[Detected change data]

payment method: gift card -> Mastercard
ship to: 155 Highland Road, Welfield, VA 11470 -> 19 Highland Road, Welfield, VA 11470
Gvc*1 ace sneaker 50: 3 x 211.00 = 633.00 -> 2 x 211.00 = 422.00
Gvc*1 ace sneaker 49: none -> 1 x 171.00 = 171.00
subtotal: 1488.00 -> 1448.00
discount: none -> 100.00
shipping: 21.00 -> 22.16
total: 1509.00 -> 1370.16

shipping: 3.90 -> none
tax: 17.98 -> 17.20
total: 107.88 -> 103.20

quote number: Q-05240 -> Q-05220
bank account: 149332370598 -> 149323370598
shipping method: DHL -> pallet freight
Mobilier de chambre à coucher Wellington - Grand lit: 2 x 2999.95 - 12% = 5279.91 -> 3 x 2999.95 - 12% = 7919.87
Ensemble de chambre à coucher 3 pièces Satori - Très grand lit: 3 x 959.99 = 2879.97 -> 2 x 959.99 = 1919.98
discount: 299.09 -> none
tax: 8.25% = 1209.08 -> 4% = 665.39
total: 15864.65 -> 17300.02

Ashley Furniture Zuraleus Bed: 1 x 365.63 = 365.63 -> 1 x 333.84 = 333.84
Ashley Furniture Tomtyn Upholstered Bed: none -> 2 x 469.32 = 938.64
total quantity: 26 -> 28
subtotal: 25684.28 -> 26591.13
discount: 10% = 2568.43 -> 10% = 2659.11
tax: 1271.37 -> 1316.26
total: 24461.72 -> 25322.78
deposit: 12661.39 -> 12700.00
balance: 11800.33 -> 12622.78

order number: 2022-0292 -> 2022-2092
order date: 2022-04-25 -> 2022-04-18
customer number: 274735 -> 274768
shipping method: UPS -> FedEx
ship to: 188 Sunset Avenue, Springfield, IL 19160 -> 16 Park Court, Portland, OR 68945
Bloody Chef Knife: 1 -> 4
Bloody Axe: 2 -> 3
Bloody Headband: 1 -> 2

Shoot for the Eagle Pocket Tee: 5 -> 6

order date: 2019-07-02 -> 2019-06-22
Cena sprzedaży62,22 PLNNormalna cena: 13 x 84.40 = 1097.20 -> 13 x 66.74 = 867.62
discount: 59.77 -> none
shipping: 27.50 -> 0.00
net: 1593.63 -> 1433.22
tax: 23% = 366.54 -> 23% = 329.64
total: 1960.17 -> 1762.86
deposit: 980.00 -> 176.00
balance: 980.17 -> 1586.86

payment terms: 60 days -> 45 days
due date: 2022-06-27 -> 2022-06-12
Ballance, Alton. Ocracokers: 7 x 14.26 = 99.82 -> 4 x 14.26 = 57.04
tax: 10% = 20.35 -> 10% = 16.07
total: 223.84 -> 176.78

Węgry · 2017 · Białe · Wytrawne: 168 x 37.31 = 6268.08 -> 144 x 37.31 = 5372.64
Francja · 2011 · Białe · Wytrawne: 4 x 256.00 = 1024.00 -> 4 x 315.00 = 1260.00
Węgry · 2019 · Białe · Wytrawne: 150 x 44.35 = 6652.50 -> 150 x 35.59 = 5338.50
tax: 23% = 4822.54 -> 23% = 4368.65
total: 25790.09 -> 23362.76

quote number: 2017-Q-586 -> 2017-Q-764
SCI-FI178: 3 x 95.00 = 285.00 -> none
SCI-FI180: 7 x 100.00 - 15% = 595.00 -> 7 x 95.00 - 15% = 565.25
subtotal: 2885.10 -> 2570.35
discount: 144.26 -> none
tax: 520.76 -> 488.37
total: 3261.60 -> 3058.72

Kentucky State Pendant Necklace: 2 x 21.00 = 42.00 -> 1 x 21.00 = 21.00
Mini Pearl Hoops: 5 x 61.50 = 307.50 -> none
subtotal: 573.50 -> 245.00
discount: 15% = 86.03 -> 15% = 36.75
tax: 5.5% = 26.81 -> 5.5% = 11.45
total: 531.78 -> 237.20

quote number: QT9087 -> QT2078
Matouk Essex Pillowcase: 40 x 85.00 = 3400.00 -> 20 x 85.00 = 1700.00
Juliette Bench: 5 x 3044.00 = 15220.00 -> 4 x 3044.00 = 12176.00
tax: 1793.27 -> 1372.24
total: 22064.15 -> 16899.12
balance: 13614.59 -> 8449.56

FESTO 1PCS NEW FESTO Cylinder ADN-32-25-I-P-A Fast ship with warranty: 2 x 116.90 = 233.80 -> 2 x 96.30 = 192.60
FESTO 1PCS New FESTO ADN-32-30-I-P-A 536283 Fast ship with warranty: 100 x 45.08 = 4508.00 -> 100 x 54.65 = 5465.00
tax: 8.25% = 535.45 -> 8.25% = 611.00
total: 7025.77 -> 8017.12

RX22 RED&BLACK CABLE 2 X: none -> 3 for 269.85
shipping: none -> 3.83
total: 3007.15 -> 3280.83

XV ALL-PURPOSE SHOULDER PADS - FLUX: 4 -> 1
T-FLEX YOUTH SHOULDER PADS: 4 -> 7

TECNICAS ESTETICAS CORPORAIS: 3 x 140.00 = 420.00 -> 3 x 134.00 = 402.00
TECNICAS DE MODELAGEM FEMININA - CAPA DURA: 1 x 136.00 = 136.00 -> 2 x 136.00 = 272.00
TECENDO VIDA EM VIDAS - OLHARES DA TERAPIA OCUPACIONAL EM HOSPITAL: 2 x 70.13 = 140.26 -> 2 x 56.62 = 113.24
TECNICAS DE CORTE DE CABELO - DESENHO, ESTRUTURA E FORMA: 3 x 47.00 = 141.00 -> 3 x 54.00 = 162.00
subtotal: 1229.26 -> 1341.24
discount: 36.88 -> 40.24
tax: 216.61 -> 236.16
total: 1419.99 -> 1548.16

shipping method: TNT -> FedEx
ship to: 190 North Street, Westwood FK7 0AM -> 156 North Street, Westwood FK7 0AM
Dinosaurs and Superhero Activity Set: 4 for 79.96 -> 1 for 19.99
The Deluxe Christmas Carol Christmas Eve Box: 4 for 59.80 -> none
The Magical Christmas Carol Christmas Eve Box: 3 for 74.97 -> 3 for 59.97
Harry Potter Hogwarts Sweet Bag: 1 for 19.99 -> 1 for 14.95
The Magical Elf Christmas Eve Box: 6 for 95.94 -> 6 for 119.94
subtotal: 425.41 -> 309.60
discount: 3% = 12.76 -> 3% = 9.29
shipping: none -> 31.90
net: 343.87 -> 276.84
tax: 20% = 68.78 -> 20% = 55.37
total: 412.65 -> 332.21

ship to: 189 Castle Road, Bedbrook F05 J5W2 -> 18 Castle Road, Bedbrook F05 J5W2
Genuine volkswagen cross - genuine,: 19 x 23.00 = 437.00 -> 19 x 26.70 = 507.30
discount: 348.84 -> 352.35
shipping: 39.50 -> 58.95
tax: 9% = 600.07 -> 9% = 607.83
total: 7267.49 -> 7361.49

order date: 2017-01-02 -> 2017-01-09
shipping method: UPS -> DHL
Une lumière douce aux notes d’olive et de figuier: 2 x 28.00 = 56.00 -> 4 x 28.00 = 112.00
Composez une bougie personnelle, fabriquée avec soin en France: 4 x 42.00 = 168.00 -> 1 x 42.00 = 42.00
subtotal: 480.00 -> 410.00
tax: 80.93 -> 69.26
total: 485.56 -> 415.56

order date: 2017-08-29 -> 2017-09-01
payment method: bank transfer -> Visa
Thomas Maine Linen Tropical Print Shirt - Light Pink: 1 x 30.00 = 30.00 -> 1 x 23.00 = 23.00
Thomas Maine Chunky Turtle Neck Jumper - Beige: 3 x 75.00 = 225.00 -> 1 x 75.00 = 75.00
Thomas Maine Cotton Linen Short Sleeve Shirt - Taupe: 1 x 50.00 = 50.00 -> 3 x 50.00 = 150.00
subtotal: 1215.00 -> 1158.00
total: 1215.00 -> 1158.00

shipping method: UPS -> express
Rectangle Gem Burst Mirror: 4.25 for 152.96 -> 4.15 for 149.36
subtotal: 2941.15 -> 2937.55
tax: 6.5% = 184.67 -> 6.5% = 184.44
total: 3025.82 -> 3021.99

#### Task to complete
Copy out all lines above that include the string "subtotal".

#### Response below
subtotal: 1488.00 -> 1448.00
subtotal: 25684.28 -> 26591.13
subtotal: 2885.10 -> 2570.35
subtotal: 573.50 -> 245.00
subtotal: 1229.26 -> 1341.24
subtotal: 425.41 -> 309.60
subtotal: 480.00 -> 410.00
subtotal: 1215.00 -> 1158.00
subtotal: 2941.15 -> 2937.55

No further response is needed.